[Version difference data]
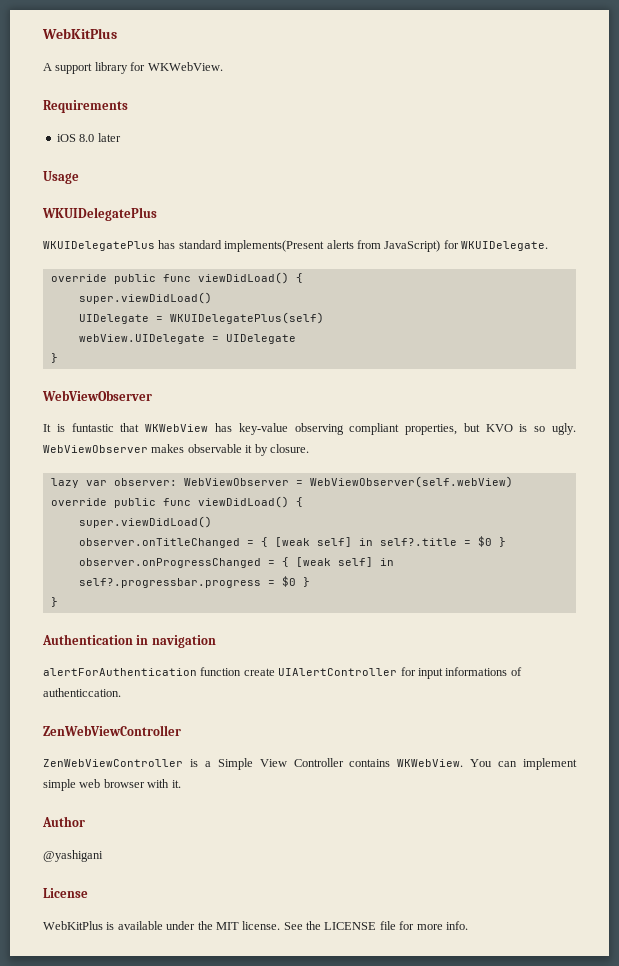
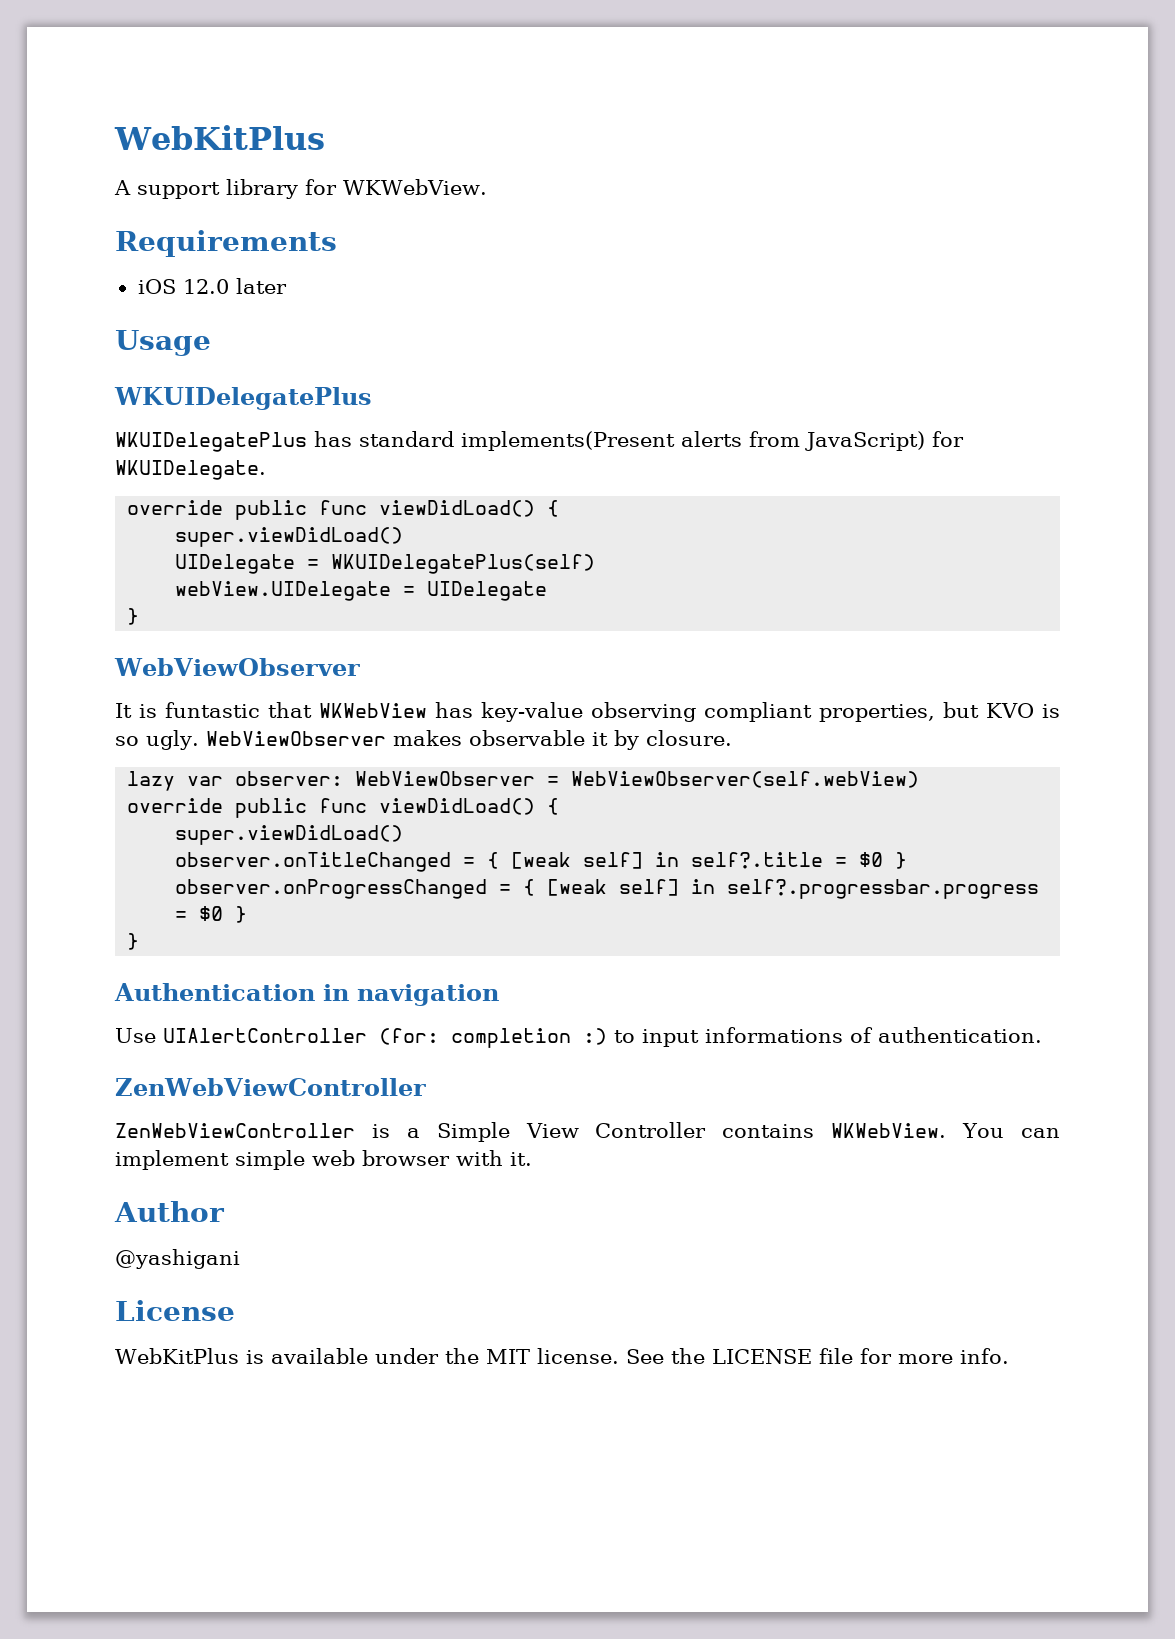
[79,134,95,142] 8.0 -> [182,279,229,294] 12.0
[43,667,416,676] alertForAuthentication function create UIAlertController for -> [115,1028,635,1048] Use UIAlertController (for: completion :) to
[43,688,121,697] authenticcation. -> [878,1027,1042,1043] authentication.

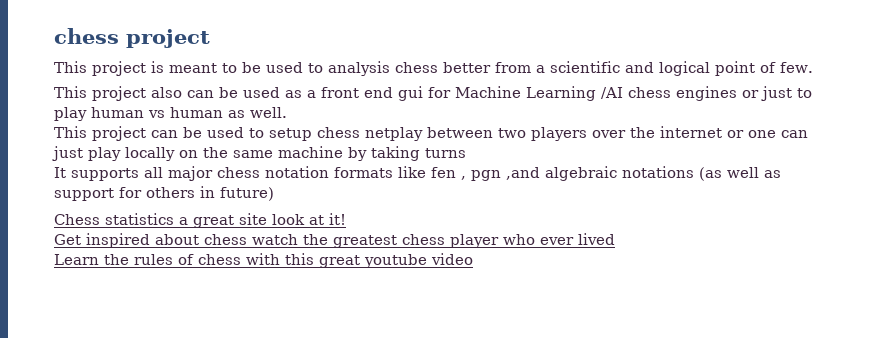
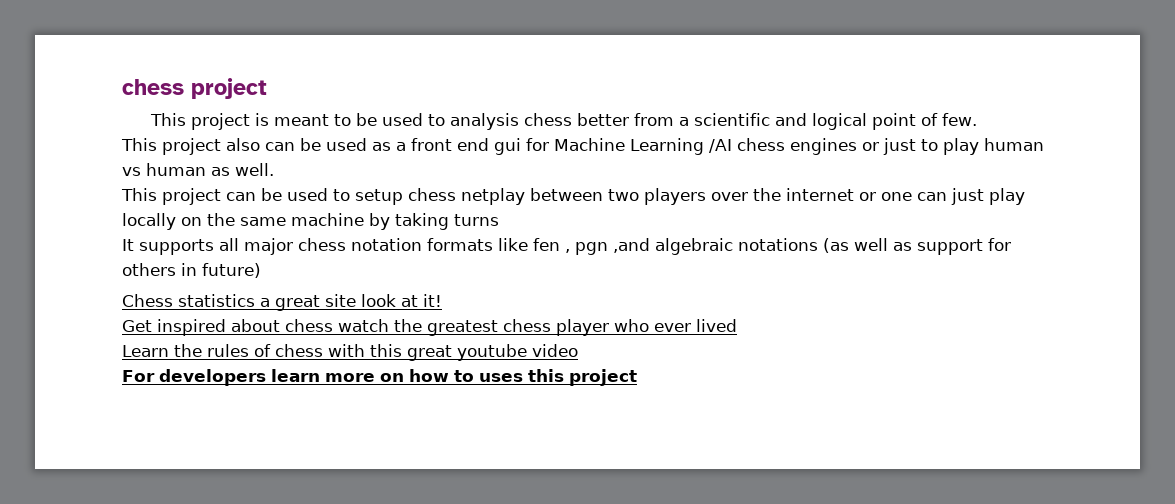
(473, 259) none -> [122,369,637,386] // For developers learn more on how to uses this project

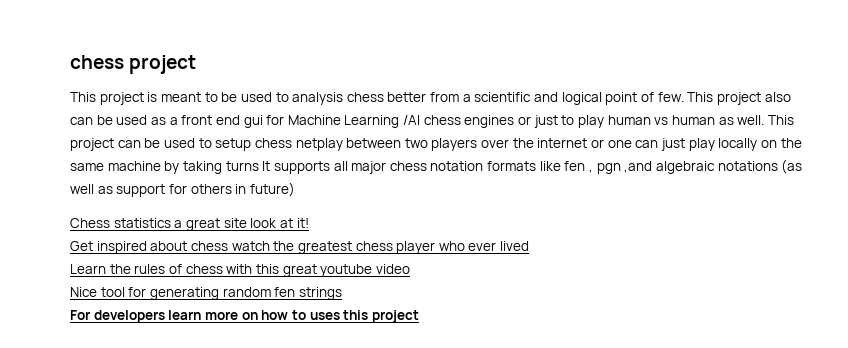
(977, 119) // -> (684, 97) none
(274, 169) // -> (765, 120) none
(499, 220) // -> (259, 166) none
(578, 350) none -> [70,287,342,300] // Nice tool for generating random fen strings

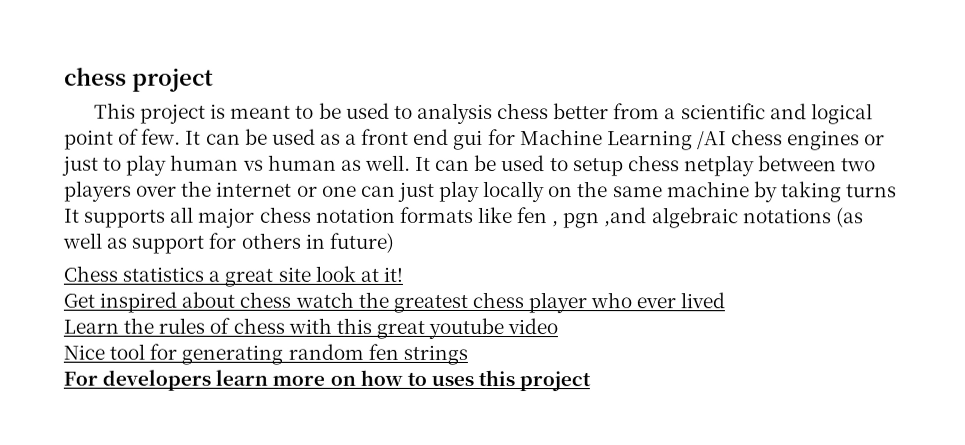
[687,92,791,105] This project also -> [185,130,202,145] It
[767,115,794,125] [70,138,114,151] This project -> [415,156,432,171] It

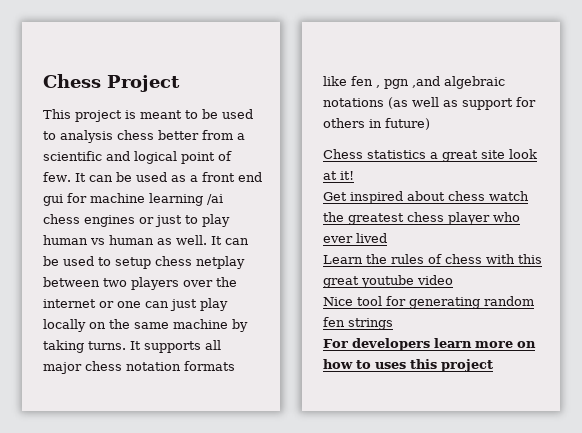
[64,67,214,92] chess project -> [43,74,180,92] Chess Project
[519,129,727,151] Machine Learning /AI -> [90,193,223,206] machine learning /ai
[846,184,898,198] turns -> [88,341,126,350] turns.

WHAT THIS TASK INVOLVES
Without the pictures, restate all the entries above exactly.

TASK RESULT
[79,134,95,142] 8.0 -> [182,279,229,294] 12.0
[43,667,416,676] alertForAuthentication function create UIAlertController for -> [115,1028,635,1048] Use UIAlertController (for: completion :) to
[43,688,121,697] authenticcation. -> [878,1027,1042,1043] authentication.

(473, 259) none -> [122,369,637,386] // For developers learn more on how to uses this project

(977, 119) // -> (684, 97) none
(274, 169) // -> (765, 120) none
(499, 220) // -> (259, 166) none
(578, 350) none -> [70,287,342,300] // Nice tool for generating random fen strings

[687,92,791,105] This project also -> [185,130,202,145] It
[767,115,794,125] [70,138,114,151] This project -> [415,156,432,171] It

[64,67,214,92] chess project -> [43,74,180,92] Chess Project
[519,129,727,151] Machine Learning /AI -> [90,193,223,206] machine learning /ai
[846,184,898,198] turns -> [88,341,126,350] turns.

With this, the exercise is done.